A self-updating Rust service that tracks European film production incentives. It crawls 50+ film commission websites, extracts structured data using Claude, stores everything in a SurrealDB knowledge graph with vector embeddings, and exposes a streaming chat interface powered by hybrid RAG.
Ask it things like:
- "What's the best rebate for a €2.5M feature shooting in Germany?"
- "Compare Ireland Section 481 vs.
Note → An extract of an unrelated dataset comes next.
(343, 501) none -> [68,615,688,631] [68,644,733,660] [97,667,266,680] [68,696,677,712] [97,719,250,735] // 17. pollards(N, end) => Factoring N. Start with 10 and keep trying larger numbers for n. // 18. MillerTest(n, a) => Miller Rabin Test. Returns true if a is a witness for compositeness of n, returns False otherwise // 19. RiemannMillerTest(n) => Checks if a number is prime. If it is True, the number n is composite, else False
UK AVEC for a $10M co-production"
- "Which European countries have over 30% rebates and no cultural test?"
50+ EU film commission websites
│
▼
Fetch HTML → follow sub-page links if landing page is thin
│
▼
Claude extracts structured JSON
(programs, rebate %, requirements, future changes, org details)
│
├─ If scrape yields nothing → Claude bootstraps from training knowledge
│ (marked as unverified, overwritten when scrape improves)
│
▼
SurrealDB knowledge graph:
├─ incentive_program (rebate %, thresholds, status, HNSW vector index)
├─ requirement (linked to program)
├─ future_change (linked to program)
├─ organization (administered_by graph edge)
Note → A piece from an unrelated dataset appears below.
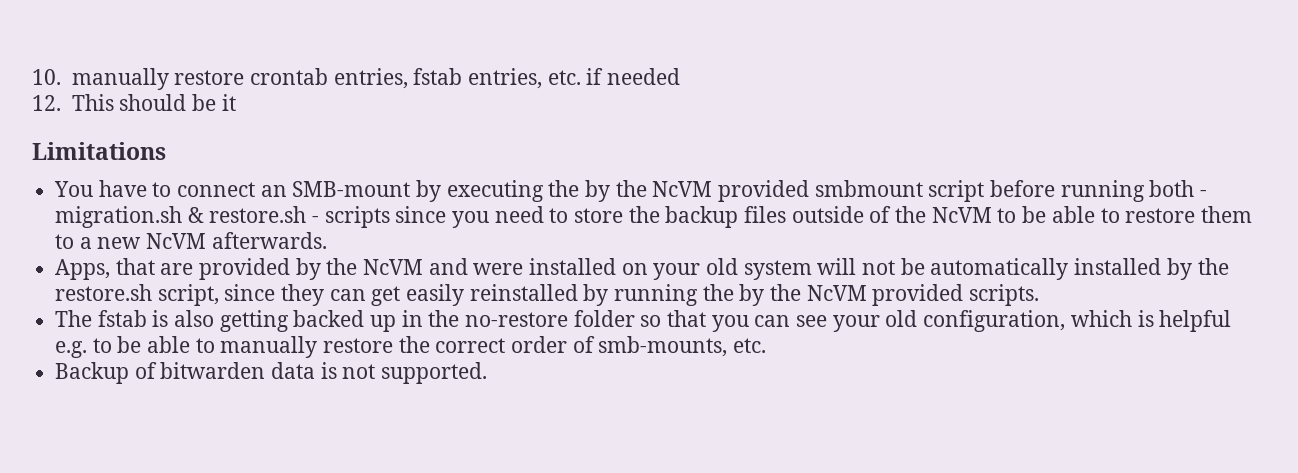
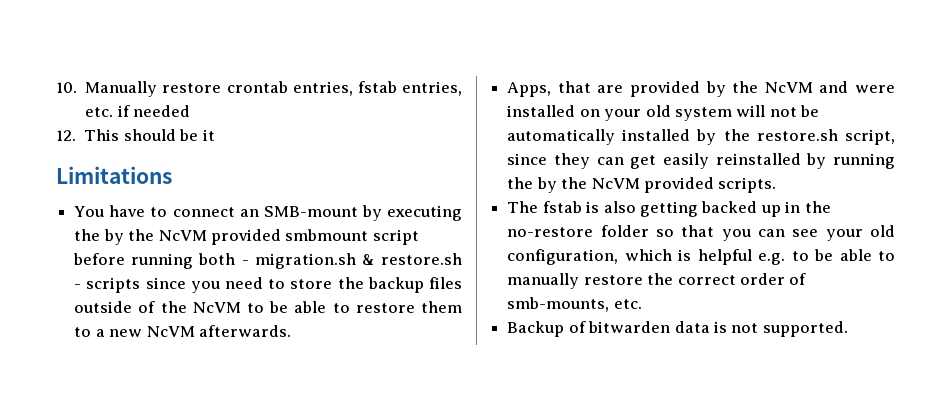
[71,68,169,90] manually -> [85,81,158,97] Manually

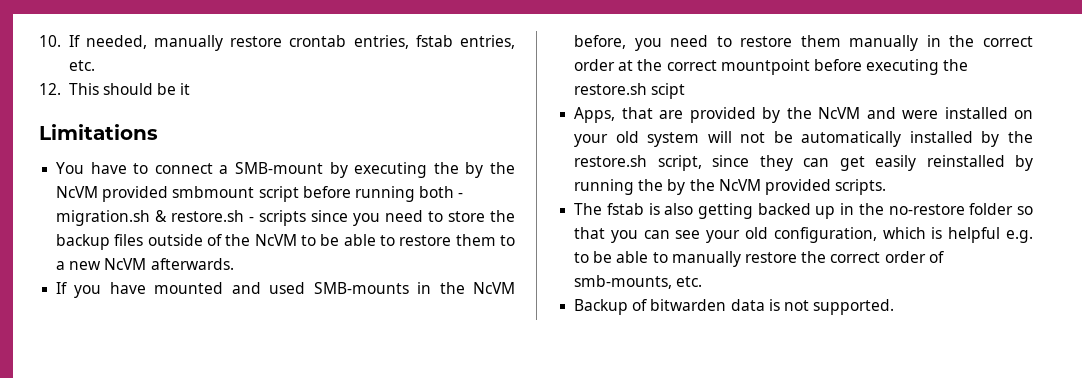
[85,81,158,97] Manually -> [68,35,224,51] If needed, manually
[117,105,191,117] if needed -> (95, 65) none
[239,209,259,217] an -> [219,165,229,174] a
(291, 331) none -> [56,282,515,298] [574,35,1033,51] [574,59,969,75] [574,83,686,99] // If you have mounted and used SMB-mounts in the NcVM before, you need to restore them manually in the correct order at the correct mountpoint before executing the restore.sh scipt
├─ country (offers graph edge)
└─ data_source (crawl registry, failure tracking, auto-heal state)
│
▼
After each run:
├─ Failed URLs → crawl domain root, ask Claude to find correct page → retry
├─ Consecutive failures (10×) → auto-disable source
└─ Claude suggests new sources not yet in the registry → added automatically
│
▼
User asks a question via chat
│
▼
Claude generates a structured SearchPlan
(semantic query + country filters + program type + budget)
│
├─► Vector similarity search (HNSW cosine, BGE-large-en-v1.5 local embeddings)
└─► Structured fallback (SurrealQL filters on country, type, rebate %)
│
▼
Graph expansion: fetch requirements,
future changes, org names per result
│
▼
Claude streams the answer with
calculated EUR amounts and source citations
Ingestion runs on startup (configurable) and on a schedule (default 24 hours). Schema and seed data are applied automatically on boot — the DB is always in sync.
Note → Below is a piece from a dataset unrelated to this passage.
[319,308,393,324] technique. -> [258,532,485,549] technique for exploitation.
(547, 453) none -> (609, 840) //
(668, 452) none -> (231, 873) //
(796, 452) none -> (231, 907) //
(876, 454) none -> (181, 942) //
- Rust 1.85+ (edition 2024)
- Docker + Docker Compose (for SurrealDB)
- Anthropic API key — Claude is used for extraction, bootstrap, URL healing, source discovery, and chat
cargo-watch(optional, formake devhot reload):cargo install cargo-watch
Embeddings run locally by default using BAAI/bge-large-en-v1.5 via the
candle crate (~1.3 GB, downloaded once to ~/.cache/huggingface). No embedding
API key required. OpenAI and Voyage AI are also supported.
# 1. Clone and enter the directory
git clone <repo> mensch && cd mensch
# 2. Copy and fill in the env file
cp .env-example .env
# Required: set ANTHROPIC_API_KEY
# Everything else has sensible defaults
# 3. Start SurrealDB
make services
# 4. Seed the database (schema + initial data sources)
make db-init
# 5. Run
make run
# or with hot reload:
make devOpen http://localhost:3000. On first boot the app runs ingestion — this takes
5–10 minutes as it crawls all sources and the local embedding model loads for the
first time. Subsequent starts are fast (model cached, data already in DB).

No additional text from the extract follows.